(Input for this task)

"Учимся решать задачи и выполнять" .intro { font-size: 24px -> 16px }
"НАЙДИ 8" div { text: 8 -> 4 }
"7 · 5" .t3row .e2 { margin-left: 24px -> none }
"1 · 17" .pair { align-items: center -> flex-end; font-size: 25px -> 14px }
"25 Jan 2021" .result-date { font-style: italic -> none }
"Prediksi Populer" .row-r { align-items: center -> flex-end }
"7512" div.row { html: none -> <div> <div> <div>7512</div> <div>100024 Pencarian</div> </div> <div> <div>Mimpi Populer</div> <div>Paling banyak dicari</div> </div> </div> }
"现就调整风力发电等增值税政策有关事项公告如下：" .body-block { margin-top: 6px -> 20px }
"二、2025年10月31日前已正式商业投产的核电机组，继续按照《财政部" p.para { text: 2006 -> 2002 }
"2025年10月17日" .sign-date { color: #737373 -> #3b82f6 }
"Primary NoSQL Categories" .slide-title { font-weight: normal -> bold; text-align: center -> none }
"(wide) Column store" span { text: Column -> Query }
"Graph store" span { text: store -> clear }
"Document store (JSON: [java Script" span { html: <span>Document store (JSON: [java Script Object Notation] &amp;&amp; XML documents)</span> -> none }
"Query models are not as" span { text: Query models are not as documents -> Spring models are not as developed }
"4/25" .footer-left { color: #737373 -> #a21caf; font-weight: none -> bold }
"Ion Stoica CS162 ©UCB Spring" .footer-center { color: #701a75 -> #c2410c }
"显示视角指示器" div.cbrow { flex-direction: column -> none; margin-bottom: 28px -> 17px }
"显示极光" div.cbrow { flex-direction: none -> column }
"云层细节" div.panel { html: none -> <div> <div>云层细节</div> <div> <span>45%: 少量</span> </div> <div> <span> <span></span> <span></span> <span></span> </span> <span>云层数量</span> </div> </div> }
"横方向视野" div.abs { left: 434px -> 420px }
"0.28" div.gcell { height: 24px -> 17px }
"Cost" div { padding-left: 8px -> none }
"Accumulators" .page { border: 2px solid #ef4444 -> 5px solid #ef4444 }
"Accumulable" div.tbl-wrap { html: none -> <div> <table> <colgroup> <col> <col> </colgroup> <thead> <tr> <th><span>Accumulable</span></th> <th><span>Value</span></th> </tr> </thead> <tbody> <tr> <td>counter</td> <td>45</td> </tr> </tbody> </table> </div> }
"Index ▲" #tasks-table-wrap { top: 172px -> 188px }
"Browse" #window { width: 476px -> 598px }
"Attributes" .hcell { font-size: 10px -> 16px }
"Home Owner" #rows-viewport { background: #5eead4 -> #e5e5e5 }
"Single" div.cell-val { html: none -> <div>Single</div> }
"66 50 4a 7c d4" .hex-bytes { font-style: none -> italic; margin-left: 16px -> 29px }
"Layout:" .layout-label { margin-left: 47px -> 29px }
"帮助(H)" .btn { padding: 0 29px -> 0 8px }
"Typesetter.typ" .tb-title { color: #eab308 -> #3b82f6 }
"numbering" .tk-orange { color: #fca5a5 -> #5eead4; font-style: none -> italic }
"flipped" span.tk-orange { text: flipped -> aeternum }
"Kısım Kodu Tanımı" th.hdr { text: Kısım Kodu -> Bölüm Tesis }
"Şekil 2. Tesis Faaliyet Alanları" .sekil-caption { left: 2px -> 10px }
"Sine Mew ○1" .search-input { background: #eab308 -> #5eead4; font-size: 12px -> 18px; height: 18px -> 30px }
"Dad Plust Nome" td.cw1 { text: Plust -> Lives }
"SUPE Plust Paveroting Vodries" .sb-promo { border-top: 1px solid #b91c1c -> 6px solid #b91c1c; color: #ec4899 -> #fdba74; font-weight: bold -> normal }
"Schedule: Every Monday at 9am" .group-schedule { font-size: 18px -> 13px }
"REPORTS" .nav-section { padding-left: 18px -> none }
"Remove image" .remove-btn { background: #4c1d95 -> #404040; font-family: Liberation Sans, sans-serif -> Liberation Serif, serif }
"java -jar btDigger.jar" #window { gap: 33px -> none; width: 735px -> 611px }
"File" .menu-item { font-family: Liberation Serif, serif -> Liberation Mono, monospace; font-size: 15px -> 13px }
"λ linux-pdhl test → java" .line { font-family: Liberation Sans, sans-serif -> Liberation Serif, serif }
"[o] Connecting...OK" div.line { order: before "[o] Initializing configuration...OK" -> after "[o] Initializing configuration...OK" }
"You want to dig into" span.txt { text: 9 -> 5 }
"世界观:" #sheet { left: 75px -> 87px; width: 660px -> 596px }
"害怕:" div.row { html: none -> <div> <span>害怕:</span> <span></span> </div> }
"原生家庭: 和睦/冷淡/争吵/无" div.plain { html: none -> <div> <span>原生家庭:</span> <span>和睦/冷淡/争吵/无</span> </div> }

(End Input for this task)

What you have to do:
Would you copy, unchanged, the stretch of the records above that begins at the line containing "#737373 -> #a21caf;" and ends at the line containing "border: 2px solid", and only that?

Reply to the task:
"4/25" .footer-left { color: #737373 -> #a21caf; font-weight: none -> bold }
"Ion Stoica CS162 ©UCB Spring" .footer-center { color: #701a75 -> #c2410c }
"显示视角指示器" div.cbrow { flex-direction: column -> none; margin-bottom: 28px -> 17px }
"显示极光" div.cbrow { flex-direction: none -> column }
"云层细节" div.panel { html: none -> <div> <div>云层细节</div> <div> <span>45%: 少量</span> </div> <div> <span> <span></span> <span></span> <span></span> </span> <span>云层数量</span> </div> </div> }
"横方向视野" div.abs { left: 434px -> 420px }
"0.28" div.gcell { height: 24px -> 17px }
"Cost" div { padding-left: 8px -> none }
"Accumulators" .page { border: 2px solid #ef4444 -> 5px solid #ef4444 }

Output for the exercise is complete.